How to correctly quantify neuronal phase-response curves from noisy recordings

J Comput Neurosci. 2019 Aug;47(1):17-30. doi: 10.1007/s10827-019-00719-3. Epub 2019 Jun 24.

Abstract

At the level of individual neurons, various coding properties can be inferred from the input-output relationship of a cell. For small inputs, this relation is captured by the phase-response curve (PRC), which measures the effect of a small perturbation on the timing of the subsequent spike. Experimentally, however, an accurate experimental estimation of PRCs is challenging. Despite elaborate measurement efforts, experimental PRC estimates often cannot be related to those from modeling studies.
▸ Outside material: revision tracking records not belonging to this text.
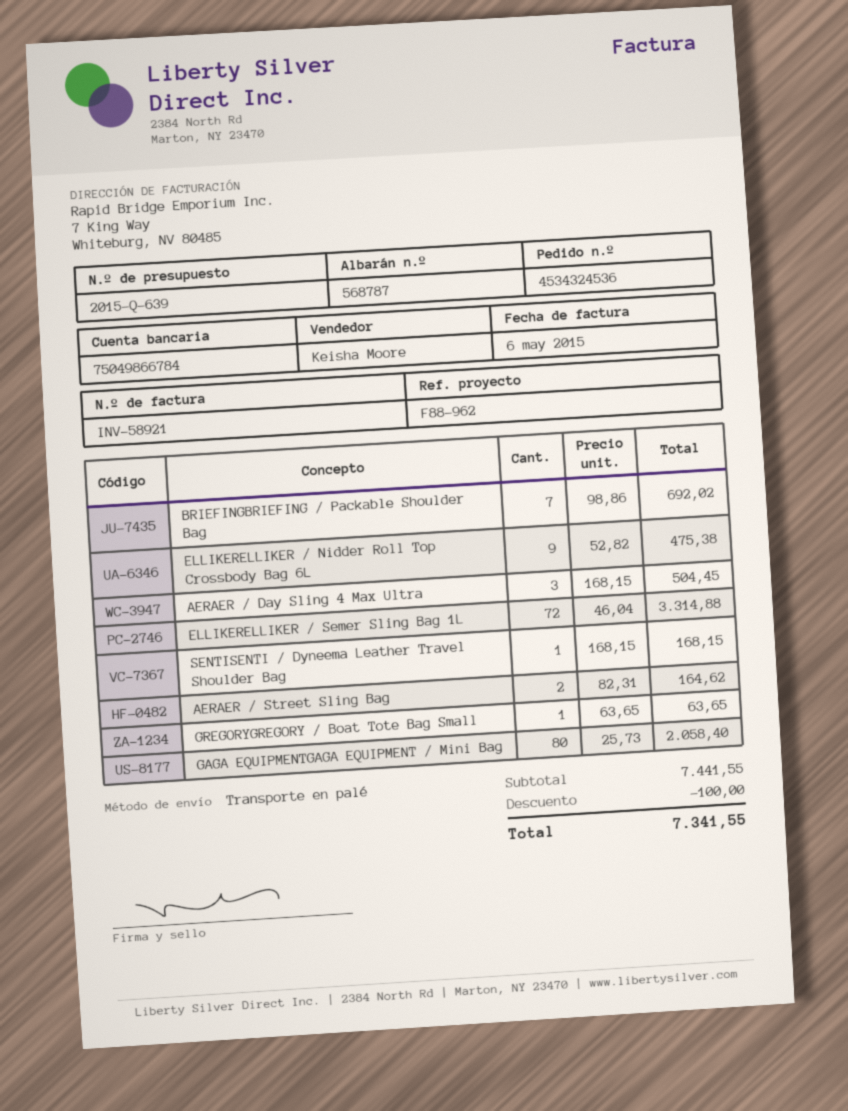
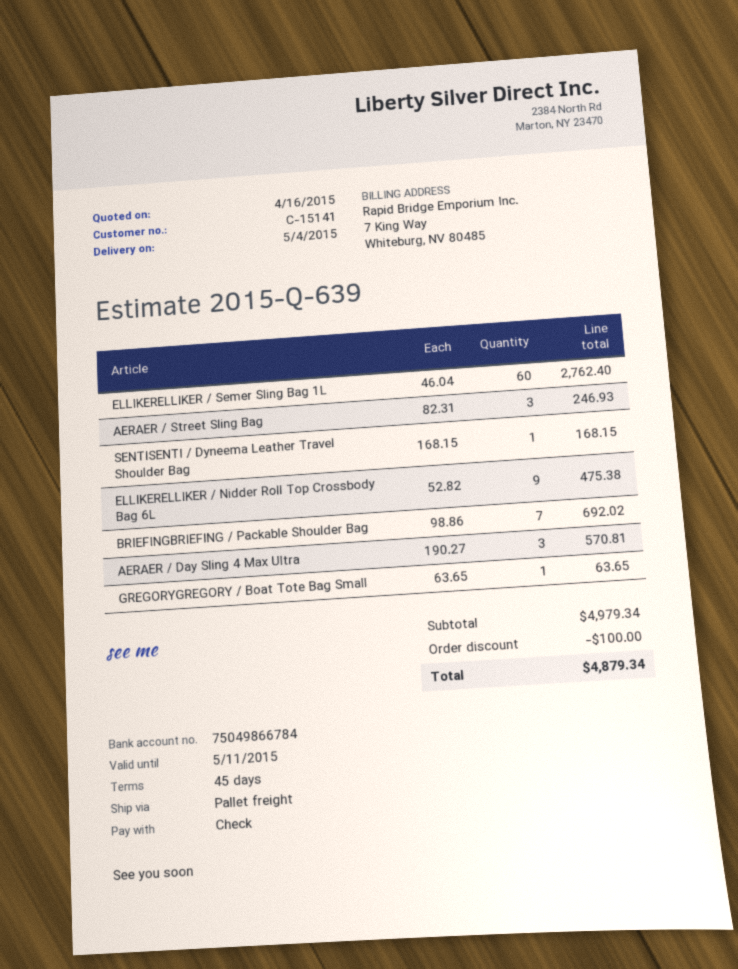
AERAER / Day Sling 4 Max Ultra: 3 x 168.15 = 504.45 -> 3 x 190.27 = 570.81
ELLIKERELLIKER / Semer Sling Bag 1L: 72 x 46.04 = 3314.88 -> 60 x 46.04 = 2762.40
AERAER / Street Sling Bag: 2 x 82.31 = 164.62 -> 3 x 82.31 = 246.93
GAGA EQUIPMENTGAGA EQUIPMENT / Mini Bag: 80 x 25.73 = 2058.40 -> none
subtotal: 7441.55 -> 4979.34
total: 7341.55 -> 4879.34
In particular, experimental PRCs rarely resemble the characteristic theoretical PRC expected close to spike initiation, which is indicative of the underlying spike-onset bifurcation. Here, we show for conductance-based model neurons that the correspondence between theoretical and measured phase-response curve is lost when the stimuli used for the estimation are too large. In this case, the derived phase-response curve is distorted beyond recognition and takes on a generic shape that reflects the measurement protocol and masks the spike-onset bifurcation. We discuss how to identify appropriate stimulus strengths for perturbation and noise-stimulation methods, which permit to estimate PRCs that reliably reflect the spike-onset bifurcation - a task that is particularly difficult if a lower bound for the stimulus amplitude is dictated by prominent intrinsic neuronal noise.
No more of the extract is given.